*From Joe Pater*

The commentaries on my paper “Generative Linguistics and Neural Networks at 60: Foundation, Friction and Fusion” are all now posted on-line at the authors’ websites at the links below. The linked version of my paper and – I presume – of the commentaries are the non-copyedited but otherwise final versions that will appear in the March 2019 volume of *Language* in the Perspectives section.

I decided not to write a reply to the commentaries, since they nicely illustrate a range of possible responses to the target article, and because most of what I would have written in a reply would have been to repeat or elaborate on points that are already in my paper. But there is of course lots more to talk about, so I thought I’d set up this blog post with open comments to allow further relatively well-archived discussion to continue.

Iris Berent and Gary Marcus. No integration without structured representations: reply to Pater.

Ewan Dunbar. Generative grammar, neural networks, and the implementational mapping problem.

Tal Linzen. What can linguistics and deep learning contribute to each other?

Lisa Pearl. Fusion is great, and interpretable fusion could be exciting for theory generation.

Chris Potts. A case for deep learning in semantics

Jonathan Rawski and Jeff Heinz. No Free Lunch in Linguistics or Machine Learning.

Re. Berent and Marcus: Is there public write-up of “How we reason about innateness”? It’s cited as evidence for a fairly bold claim (“resistance to innate ideas could well be grounded in core cognition itself”), but all I can find is a talk with no associated paper.

Hopefully, soon. It’s under review (revised and resubmit).

Thanks! Curious to see if you’re comfortable sharing privately. (No worries if not.)

(Porting over from Twitter)

Either I don’t get the spirit of the Rawski & Heinz response, or it misses an easy opportunity to draw parallels between symbolic and representation learning-based approaches to language. They claim that “any serious scientific application of neural architectures within linguistics must always strive to make the learner’s biases transparent,” with the strong implication that this isn’t being done.

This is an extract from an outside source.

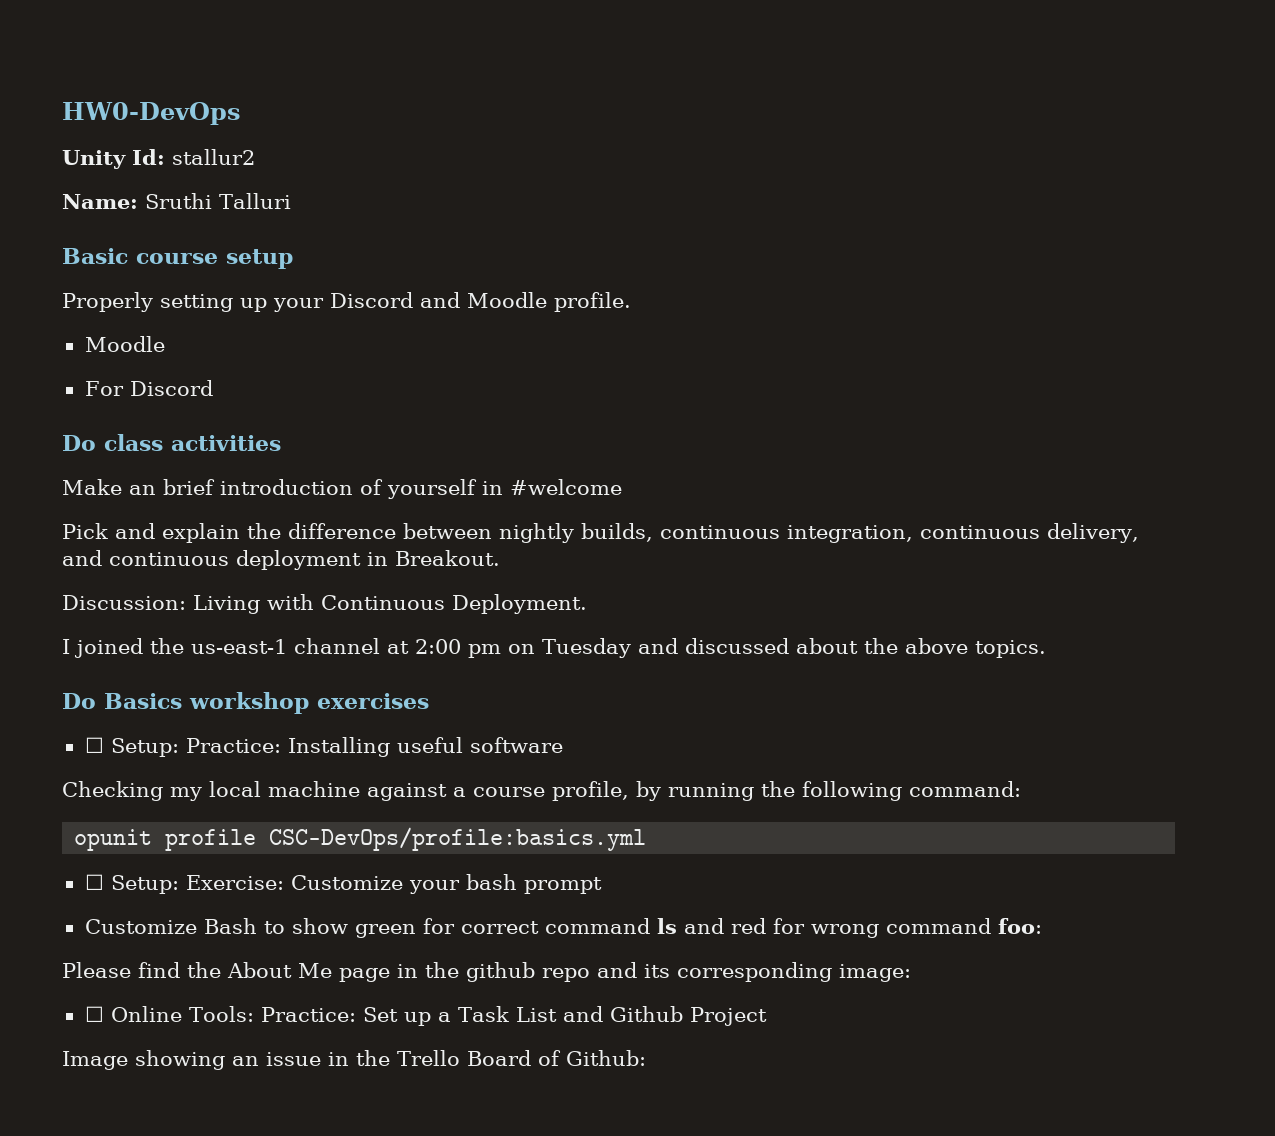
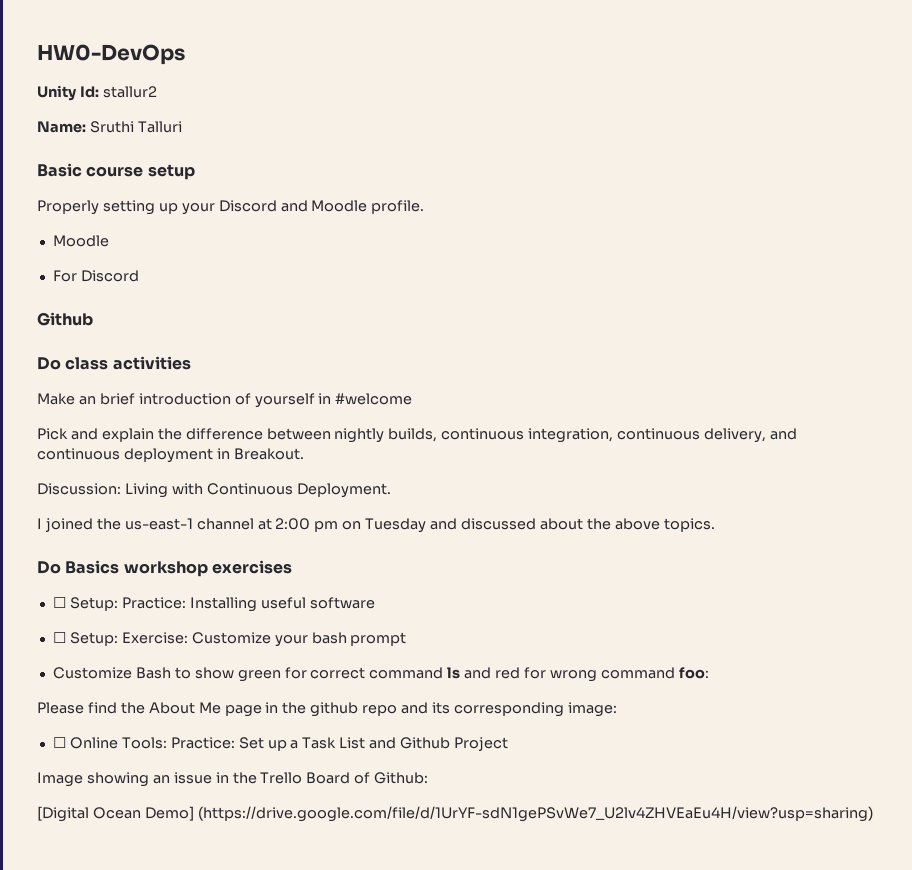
(213, 388) none -> [37,312,93,326] // Github
[62,781,1021,801] [74,827,647,851] // Checking my local machine against a course profile, by running the following command: // opunit profile CSC-DevOps/profile:basics.yml -> (375, 603) none
(646, 1058) none -> [37,806,873,822] // [Digital Ocean Demo] (https://drive.google.com/file/d/1UrYF-sdN1gePSvWe7_U2lv4ZHVEaEu4H/view?usp=sharing)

Specifying the model architecture and learning algorithm used for an NN model specifies the model’s bias, no? Nearly every paper in this literature gives that key information, and many, many CL papers discuss the consequences of the specifications for what is learnable easily and what is learnable at all. Very little of this discussion is couched in the language of learning theory and the Chomsky Hierarchy, but the discussion is absolutely happening. I see a clear opportunity for bridge-building here, but I don’t see a clear failing in current work unless you take that body of theory as a particularly privileged approach to the science of language.

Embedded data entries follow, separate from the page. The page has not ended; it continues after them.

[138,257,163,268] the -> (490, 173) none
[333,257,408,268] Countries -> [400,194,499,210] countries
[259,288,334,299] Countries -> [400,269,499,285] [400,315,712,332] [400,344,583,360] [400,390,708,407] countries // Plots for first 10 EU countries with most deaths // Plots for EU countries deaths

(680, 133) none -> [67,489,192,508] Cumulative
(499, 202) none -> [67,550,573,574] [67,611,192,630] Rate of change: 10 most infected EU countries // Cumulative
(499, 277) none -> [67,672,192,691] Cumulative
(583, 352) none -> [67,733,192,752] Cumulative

(Of course, the original article could have commented on this too, but I don’t think it was clearly called for.)

Reposted from Twitter:

The Berent & @Marcus response summarizes familiar arguments against 1980s-style connectionism, but it would have been useful to see a discussion of more recent work, e.g. recent neural architectures with structured inductive biases (syntactic, relational, compositional, etc), which I assume would not be taken to follow the “associationist hypothesis” (from Chris Dyer, Jacob Andreas, Richard Socher, Sam Bowman), Kirov and Cotterell experimental work showing that modern seq2seq networks (without explicit algebraic representations) can in fact learn the English past tense (https://arxiv.org/abs/1807.04783), etc, etc. The only recent papers that do get mentioned are ones that support the authors’ argument – @LakeBrenden & Baroni’s (very cool) experimental work that demonstrates lack of systematicity in standard seq2seq networks (https://arxiv.org/abs/1711.00350 and https://arxiv.org/abs/1807.07545).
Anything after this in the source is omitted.